Je souhaite partager dans « transhumances » ce qui m’a étonné, dans ma vie personnelle comme dans l’actualité.
Dans cet article de transhumances, les péripéties de l’élection présidentielle ont constitué mes principaux sujets d’étonnement.
Siphon
Le siphonnage des voix du Parti Républicain et du Parti Socialiste au premier tour de l’élection présidentielle par les partis d’extrême droite et d’extrême gauche a été d’une ampleur surprenante. Valérie Pécresse a recueilli quatre fois moins de voix que François Fillon en 2017. Quant à Anne Hidalgo, elle a été laminée par Jean-Luc Mélenchon, qui a obtenu treize fois plus de suffrages.
J’ai été particulièrement touché par la déroute d’Anne Hidalgo. C’est une personnalité politique reconnue, exerçant la responsabilité de maire de la plus grande ville de France, poste qui avait servi de tremplin à Jacques Chirac en d’autres temps. Son programme était clair, équilibré, crédible. Elle proposait aux électeurs « de participer à la grande aventure de la réconciliation, du redressement et de la prospérité de notre pays, autour d’un projet républicain, social et écologique. » Ce programme ferait de la France « un exemple parmi les nations et un espoir pour les générations futures, au sein d’un pays plus uni et d’un peuple plus fraternel ». Moins de deux électeurs sur cent se sont laissé convaincre.
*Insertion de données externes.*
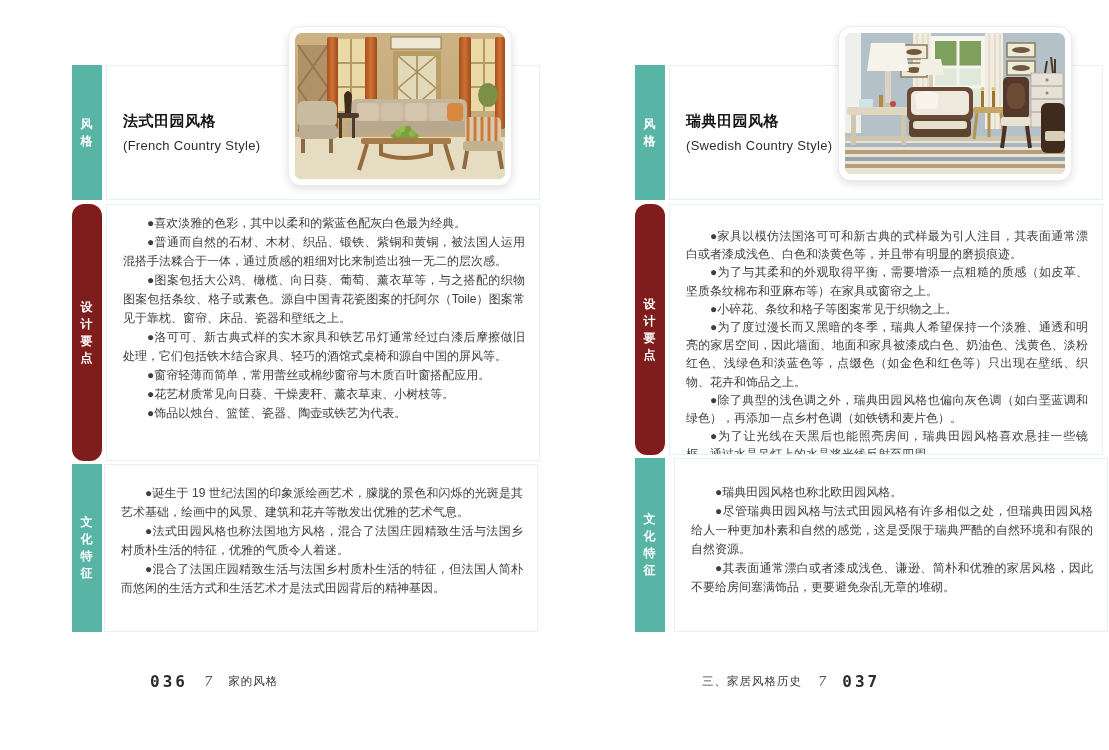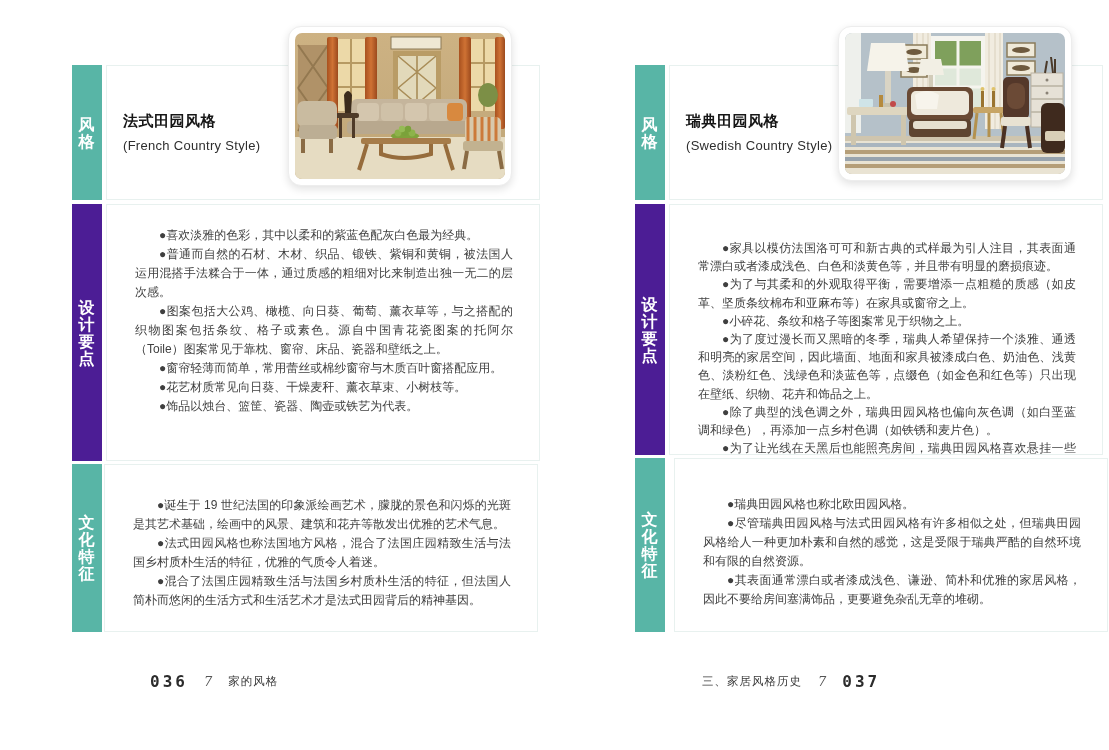"风格" .tab { font-size: 16px -> 12px }
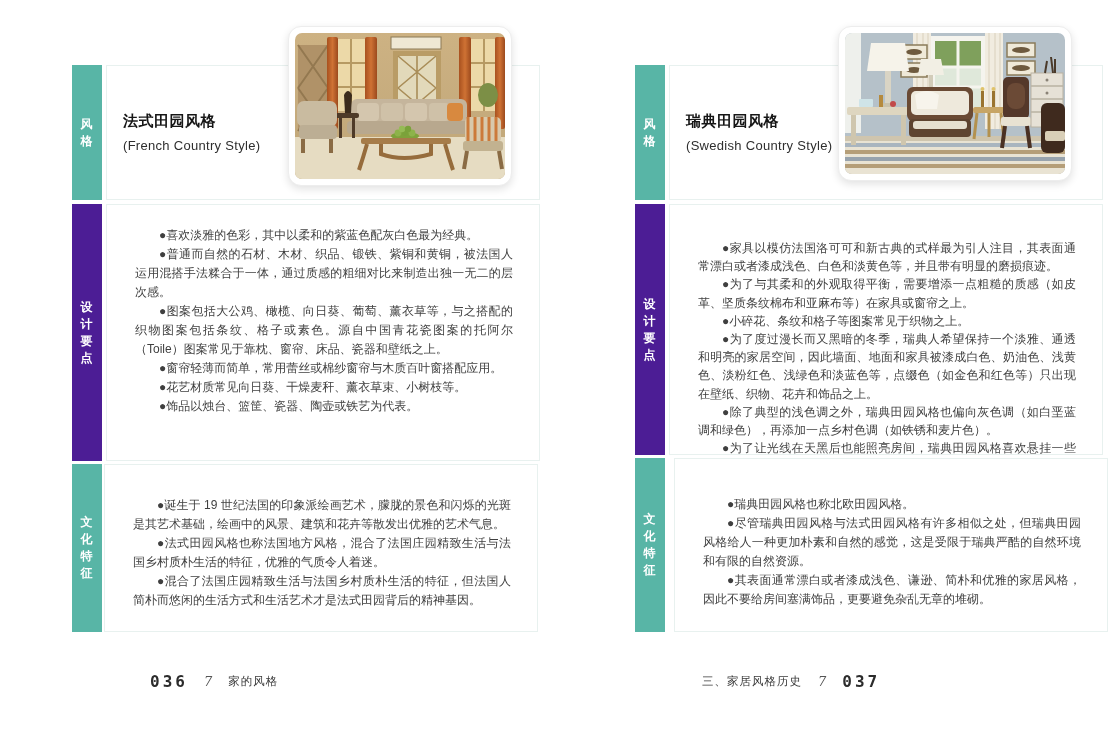"●喜欢淡雅的色彩，其中以柔和的紫蓝色配灰白色最为经典。" .bullets { margin: 12px -> 0 }
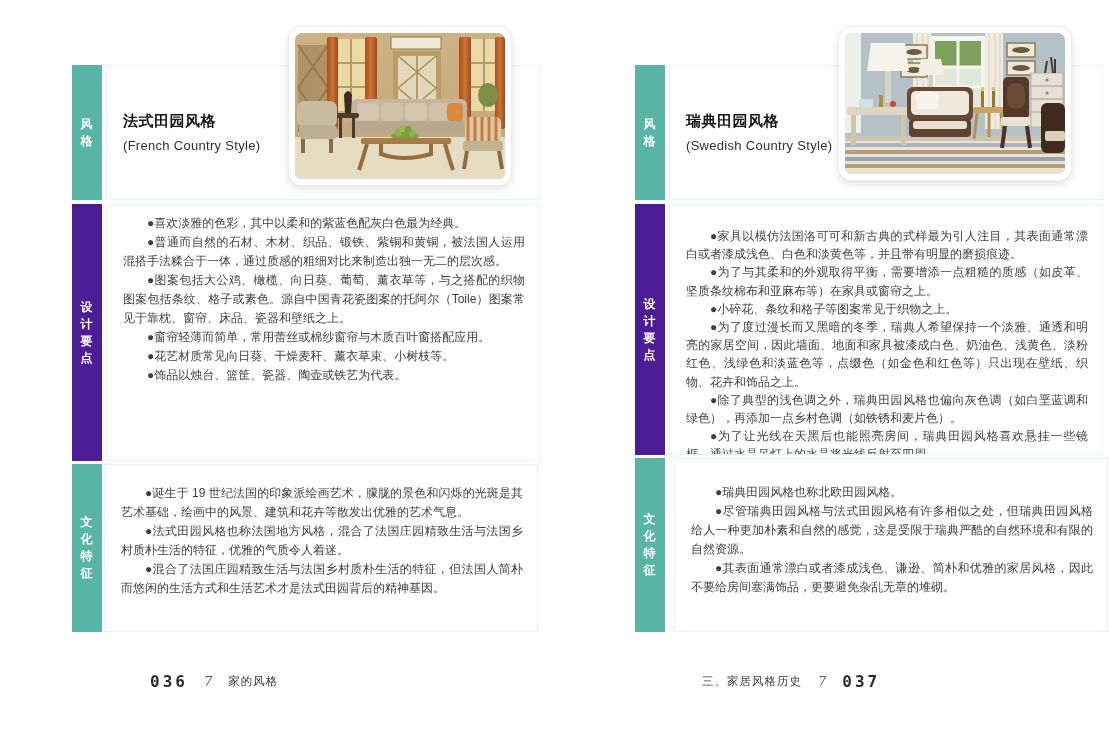"设计要点" .tab.light { background: #4c1d95 -> #7f1d1d; border-radius: none -> 12px }
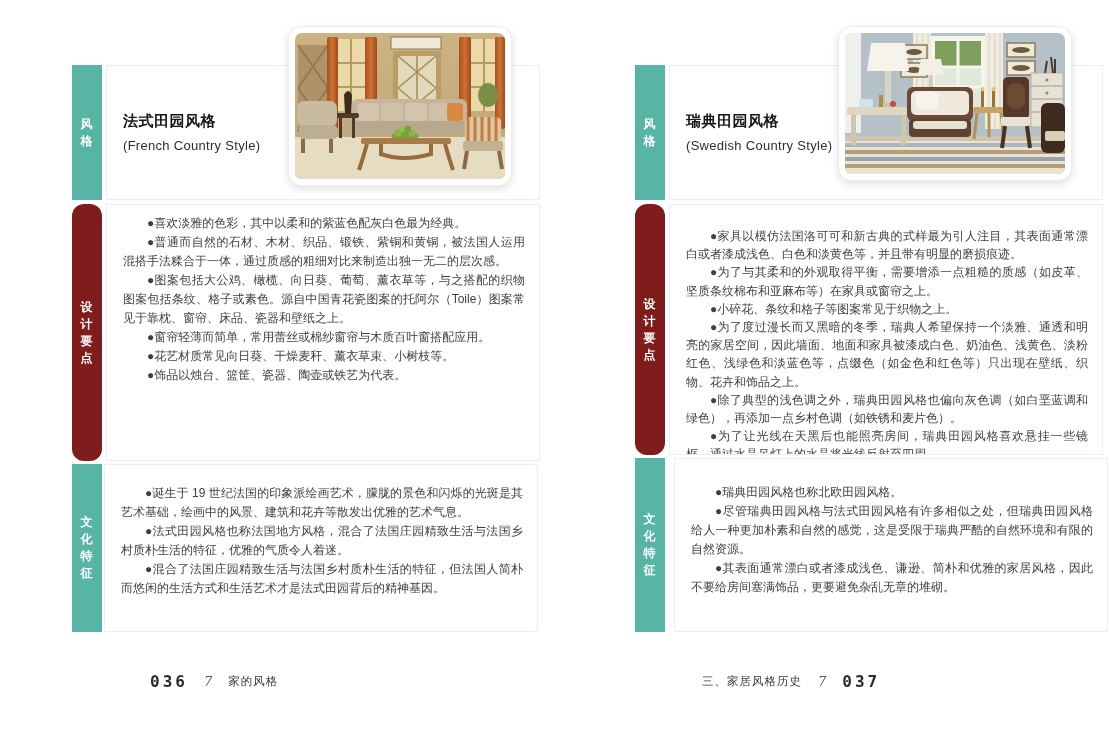"●洛可可、新古典式样的实木家具和铁艺吊灯通常经过白漆后摩擦做旧处理，它们包括铁木" p { html: none -> <p>●洛可可、新古典式样的实木家具和铁艺吊灯通常经过白漆后摩擦做旧处理，它们包括铁木结合家具、轻巧的酒馆式桌椅和源自中国的屏风等。</p> }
J’en reste étonné.
La peste et le choléra
Pour une partie des électeurs de Jean-Luc Mélenchon, déçus que le dimanche 10 avril ne se soit pas révélé un « dimanchon » et que Macron et Le Pen aient accédé au second tour comme en 2017, le choix proposé apparaissait comme « entre la peste et le choléra ».
Le projet du Rassemblement National saperait les fondements du pacte républicain, en introduisant dans la Constitution la « préférence nationale », c’est-à-dire une discrimination envers les étrangers en ce qui concerne l’accès au travail, au logement, à la santé. Il dénonce les traités par lesquels la France s’est engagée à introduire dans sa législation des lois européennes. Il ne reconnaît comme seule réponse aux délits et aux crimes que la prison, y compris la « perpétuité réelle ».
Que l’on puisse mettre sur le même plan la peste Macron et le choléra Le Pen reste pour moi un sujet d’étonnement et même, je l’avoue, d’effarement. Je comprends que la personnalité d’Emmanuel Macron puisse susciter le rejet, voire la haine. Je comprends les désaccords profonds avec son libéralisme économique. Mais ceci peut-il gommer la rupture avec le pacte républicain qu’aurait signifié l’élection d’une candidate « illibérale » à la manière du Polonais Kaczynski ou du Hongrois Orban ?
Je savais que l’opinion en France est plus fragmentée que jamais, en particulier parce que les réseaux sociaux donnent à chacun la nourriture sucrée qu’il attend et qu’ils ne favorisent pas la confrontation des opinions. Une chose est de le savoir intellectuellement, autre chose de l’éprouver dans les relations avec des proches. La réconciliation est décidément un enjeu de société décisif pour les années à venir.